Directions: Having located "Case at Westlaw." in the records below, repeat exactly the line it is on and all subsequent lines, ending with the last.

Source data:
┏━━

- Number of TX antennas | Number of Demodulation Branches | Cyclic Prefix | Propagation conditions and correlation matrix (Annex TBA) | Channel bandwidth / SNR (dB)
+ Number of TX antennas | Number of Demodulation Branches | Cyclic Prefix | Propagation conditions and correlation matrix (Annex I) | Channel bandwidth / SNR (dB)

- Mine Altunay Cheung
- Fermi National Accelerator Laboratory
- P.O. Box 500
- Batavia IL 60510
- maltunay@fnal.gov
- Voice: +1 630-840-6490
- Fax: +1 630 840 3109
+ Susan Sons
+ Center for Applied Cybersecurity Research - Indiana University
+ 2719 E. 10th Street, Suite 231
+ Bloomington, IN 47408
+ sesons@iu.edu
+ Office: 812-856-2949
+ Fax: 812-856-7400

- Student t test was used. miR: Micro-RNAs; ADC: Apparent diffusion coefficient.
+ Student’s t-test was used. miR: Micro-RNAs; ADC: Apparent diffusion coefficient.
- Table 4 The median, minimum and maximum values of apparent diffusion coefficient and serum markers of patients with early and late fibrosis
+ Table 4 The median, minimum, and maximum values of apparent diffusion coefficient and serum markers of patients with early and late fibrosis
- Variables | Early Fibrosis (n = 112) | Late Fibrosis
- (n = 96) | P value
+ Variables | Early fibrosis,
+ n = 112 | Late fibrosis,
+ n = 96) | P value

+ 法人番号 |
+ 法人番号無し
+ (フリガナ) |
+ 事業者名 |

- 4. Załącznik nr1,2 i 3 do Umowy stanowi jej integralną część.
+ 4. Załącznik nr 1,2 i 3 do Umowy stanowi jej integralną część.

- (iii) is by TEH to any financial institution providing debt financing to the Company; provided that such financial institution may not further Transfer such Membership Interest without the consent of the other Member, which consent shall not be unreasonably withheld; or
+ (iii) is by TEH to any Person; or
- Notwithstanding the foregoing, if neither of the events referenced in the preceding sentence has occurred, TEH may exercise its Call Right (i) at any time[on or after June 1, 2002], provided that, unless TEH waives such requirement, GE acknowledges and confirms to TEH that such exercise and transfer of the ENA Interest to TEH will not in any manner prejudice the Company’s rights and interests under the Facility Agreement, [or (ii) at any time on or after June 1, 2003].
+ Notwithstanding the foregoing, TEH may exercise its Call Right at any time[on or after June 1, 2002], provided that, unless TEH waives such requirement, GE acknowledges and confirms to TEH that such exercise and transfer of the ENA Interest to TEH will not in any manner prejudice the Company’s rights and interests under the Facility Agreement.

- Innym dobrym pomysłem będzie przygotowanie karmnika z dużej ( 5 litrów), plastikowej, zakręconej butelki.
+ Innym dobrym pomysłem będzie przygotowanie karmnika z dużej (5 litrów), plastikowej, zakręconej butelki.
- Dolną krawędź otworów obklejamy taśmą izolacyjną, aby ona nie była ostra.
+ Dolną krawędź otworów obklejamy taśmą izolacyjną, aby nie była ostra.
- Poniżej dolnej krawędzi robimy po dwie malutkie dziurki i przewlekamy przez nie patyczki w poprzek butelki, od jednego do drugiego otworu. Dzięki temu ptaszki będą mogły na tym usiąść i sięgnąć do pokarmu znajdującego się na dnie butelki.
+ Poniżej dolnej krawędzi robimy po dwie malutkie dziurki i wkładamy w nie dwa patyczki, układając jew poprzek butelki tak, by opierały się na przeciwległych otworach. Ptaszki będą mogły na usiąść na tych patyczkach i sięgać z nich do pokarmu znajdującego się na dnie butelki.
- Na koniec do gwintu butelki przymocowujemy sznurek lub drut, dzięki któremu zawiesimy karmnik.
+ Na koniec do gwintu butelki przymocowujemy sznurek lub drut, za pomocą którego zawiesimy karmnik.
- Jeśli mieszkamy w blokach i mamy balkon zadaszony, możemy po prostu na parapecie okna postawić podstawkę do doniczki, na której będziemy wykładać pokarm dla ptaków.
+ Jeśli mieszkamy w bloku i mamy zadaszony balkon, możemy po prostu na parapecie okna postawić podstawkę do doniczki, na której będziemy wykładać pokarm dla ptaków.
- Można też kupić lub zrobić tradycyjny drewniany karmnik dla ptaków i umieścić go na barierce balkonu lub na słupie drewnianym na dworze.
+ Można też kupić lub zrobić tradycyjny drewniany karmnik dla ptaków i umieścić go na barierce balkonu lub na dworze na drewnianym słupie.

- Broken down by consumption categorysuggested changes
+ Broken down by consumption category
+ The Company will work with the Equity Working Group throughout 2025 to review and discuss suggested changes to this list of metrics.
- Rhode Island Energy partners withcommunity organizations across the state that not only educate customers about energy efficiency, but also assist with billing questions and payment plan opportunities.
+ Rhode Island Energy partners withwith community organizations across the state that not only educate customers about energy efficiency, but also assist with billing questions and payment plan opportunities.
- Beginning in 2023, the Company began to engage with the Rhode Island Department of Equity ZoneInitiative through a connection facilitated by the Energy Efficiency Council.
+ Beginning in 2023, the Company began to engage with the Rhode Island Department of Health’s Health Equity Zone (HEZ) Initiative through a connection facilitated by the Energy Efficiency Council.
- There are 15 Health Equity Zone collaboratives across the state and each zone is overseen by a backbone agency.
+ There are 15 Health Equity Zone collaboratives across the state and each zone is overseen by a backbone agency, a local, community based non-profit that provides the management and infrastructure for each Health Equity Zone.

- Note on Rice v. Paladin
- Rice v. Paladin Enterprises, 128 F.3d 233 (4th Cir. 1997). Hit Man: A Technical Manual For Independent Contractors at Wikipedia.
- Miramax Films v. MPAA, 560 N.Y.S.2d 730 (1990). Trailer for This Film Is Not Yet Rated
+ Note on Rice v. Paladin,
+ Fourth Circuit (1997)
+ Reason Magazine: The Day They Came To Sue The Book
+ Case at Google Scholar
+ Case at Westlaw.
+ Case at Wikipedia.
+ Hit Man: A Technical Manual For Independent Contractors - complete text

┗━━

Answer to the exercise:
+ Case at Westlaw.
+ Case at Wikipedia.
+ Hit Man: A Technical Manual For Independent Contractors - complete text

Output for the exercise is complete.